> **Exercise objective**
Transcribe the records that follow, preserving every word.

** Provided records follows **

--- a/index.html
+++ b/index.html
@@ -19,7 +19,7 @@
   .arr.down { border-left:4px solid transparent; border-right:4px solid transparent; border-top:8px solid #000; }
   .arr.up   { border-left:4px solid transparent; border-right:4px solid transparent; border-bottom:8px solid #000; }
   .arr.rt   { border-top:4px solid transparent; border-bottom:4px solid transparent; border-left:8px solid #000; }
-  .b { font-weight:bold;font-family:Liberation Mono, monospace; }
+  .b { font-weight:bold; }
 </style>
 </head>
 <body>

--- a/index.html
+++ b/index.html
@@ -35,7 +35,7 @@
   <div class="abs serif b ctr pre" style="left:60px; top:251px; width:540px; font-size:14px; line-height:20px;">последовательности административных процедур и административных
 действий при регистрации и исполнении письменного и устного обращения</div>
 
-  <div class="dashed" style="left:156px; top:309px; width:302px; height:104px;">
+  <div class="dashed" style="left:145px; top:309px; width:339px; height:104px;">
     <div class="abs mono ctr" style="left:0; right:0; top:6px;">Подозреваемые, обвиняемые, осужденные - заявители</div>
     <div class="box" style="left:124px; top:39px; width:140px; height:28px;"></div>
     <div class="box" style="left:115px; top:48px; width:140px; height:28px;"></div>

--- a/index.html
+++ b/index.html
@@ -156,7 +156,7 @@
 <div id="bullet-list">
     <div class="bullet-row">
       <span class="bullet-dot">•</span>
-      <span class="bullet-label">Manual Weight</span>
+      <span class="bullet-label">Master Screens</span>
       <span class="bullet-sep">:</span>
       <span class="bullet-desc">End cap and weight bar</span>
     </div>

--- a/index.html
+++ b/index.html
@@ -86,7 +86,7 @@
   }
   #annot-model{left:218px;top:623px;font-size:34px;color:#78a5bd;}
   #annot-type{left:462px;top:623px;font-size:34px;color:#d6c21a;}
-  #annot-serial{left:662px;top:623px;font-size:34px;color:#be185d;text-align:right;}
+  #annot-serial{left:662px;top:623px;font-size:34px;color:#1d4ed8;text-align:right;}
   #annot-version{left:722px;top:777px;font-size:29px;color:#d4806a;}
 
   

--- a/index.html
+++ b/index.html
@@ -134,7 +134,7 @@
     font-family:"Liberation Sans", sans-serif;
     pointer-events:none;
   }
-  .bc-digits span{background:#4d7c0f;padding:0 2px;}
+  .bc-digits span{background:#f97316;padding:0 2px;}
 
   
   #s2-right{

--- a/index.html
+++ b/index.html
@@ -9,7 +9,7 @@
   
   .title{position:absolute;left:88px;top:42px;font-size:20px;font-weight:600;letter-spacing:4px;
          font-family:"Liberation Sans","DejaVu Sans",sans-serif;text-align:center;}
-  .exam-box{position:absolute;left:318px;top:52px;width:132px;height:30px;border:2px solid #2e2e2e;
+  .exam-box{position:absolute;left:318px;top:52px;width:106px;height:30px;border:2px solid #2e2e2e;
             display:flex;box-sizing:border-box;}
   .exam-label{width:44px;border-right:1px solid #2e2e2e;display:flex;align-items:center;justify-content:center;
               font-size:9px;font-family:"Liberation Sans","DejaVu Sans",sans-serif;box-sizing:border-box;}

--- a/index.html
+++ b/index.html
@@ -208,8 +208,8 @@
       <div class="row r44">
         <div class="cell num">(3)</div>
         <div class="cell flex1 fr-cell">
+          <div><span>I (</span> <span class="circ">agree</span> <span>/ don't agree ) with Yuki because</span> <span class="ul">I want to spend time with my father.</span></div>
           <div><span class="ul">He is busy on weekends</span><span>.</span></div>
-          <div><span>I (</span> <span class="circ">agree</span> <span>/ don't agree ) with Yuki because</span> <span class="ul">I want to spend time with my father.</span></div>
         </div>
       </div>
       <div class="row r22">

** End of Provided records **

> **Written response**
--- a/index.html
+++ b/index.html
@@ -19,7 +19,7 @@
   .arr.down { border-left:4px solid transparent; border-right:4px solid transparent; border-top:8px solid #000; }
   .arr.up   { border-left:4px solid transparent; border-right:4px solid transparent; border-bottom:8px solid #000; }
   .arr.rt   { border-top:4px solid transparent; border-bottom:4px solid transparent; border-left:8px solid #000; }
-  .b { font-weight:bold;font-family:Liberation Mono, monospace; }
+  .b { font-weight:bold; }
 </style>
 </head>
 <body>

--- a/index.html
+++ b/index.html
@@ -35,7 +35,7 @@
   <div class="abs serif b ctr pre" style="left:60px; top:251px; width:540px; font-size:14px; line-height:20px;">последовательности административных процедур и административных
 действий при регистрации и исполнении письменного и устного обращения</div>
 
-  <div class="dashed" style="left:156px; top:309px; width:302px; height:104px;">
+  <div class="dashed" style="left:145px; top:309px; width:339px; height:104px;">
     <div class="abs mono ctr" style="left:0; right:0; top:6px;">Подозреваемые, обвиняемые, осужденные - заявители</div>
     <div class="box" style="left:124px; top:39px; width:140px; height:28px;"></div>
     <div class="box" style="left:115px; top:48px; width:140px; height:28px;"></div>

--- a/index.html
+++ b/index.html
@@ -156,7 +156,7 @@
 <div id="bullet-list">
     <div class="bullet-row">
       <span class="bullet-dot">•</span>
-      <span class="bullet-label">Manual Weight</span>
+      <span class="bullet-label">Master Screens</span>
       <span class="bullet-sep">:</span>
       <span class="bullet-desc">End cap and weight bar</span>
     </div>

--- a/index.html
+++ b/index.html
@@ -86,7 +86,7 @@
   }
   #annot-model{left:218px;top:623px;font-size:34px;color:#78a5bd;}
   #annot-type{left:462px;top:623px;font-size:34px;color:#d6c21a;}
-  #annot-serial{left:662px;top:623px;font-size:34px;color:#be185d;text-align:right;}
+  #annot-serial{left:662px;top:623px;font-size:34px;color:#1d4ed8;text-align:right;}
   #annot-version{left:722px;top:777px;font-size:29px;color:#d4806a;}
 
   

--- a/index.html
+++ b/index.html
@@ -134,7 +134,7 @@
     font-family:"Liberation Sans", sans-serif;
     pointer-events:none;
   }
-  .bc-digits span{background:#4d7c0f;padding:0 2px;}
+  .bc-digits span{background:#f97316;padding:0 2px;}
 
   
   #s2-right{

--- a/index.html
+++ b/index.html
@@ -9,7 +9,7 @@
   
   .title{position:absolute;left:88px;top:42px;font-size:20px;font-weight:600;letter-spacing:4px;
          font-family:"Liberation Sans","DejaVu Sans",sans-serif;text-align:center;}
-  .exam-box{position:absolute;left:318px;top:52px;width:132px;height:30px;border:2px solid #2e2e2e;
+  .exam-box{position:absolute;left:318px;top:52px;width:106px;height:30px;border:2px solid #2e2e2e;
             display:flex;box-sizing:border-box;}
   .exam-label{width:44px;border-right:1px solid #2e2e2e;display:flex;align-items:center;justify-content:center;
               font-size:9px;font-family:"Liberation Sans","DejaVu Sans",sans-serif;box-sizing:border-box;}

--- a/index.html
+++ b/index.html
@@ -208,8 +208,8 @@
       <div class="row r44">
         <div class="cell num">(3)</div>
         <div class="cell flex1 fr-cell">
+          <div><span>I (</span> <span class="circ">agree</span> <span>/ don't agree ) with Yuki because</span> <span class="ul">I want to spend time with my father.</span></div>
           <div><span class="ul">He is busy on weekends</span><span>.</span></div>
-          <div><span>I (</span> <span class="circ">agree</span> <span>/ don't agree ) with Yuki because</span> <span class="ul">I want to spend time with my father.</span></div>
         </div>
       </div>
       <div class="row r22">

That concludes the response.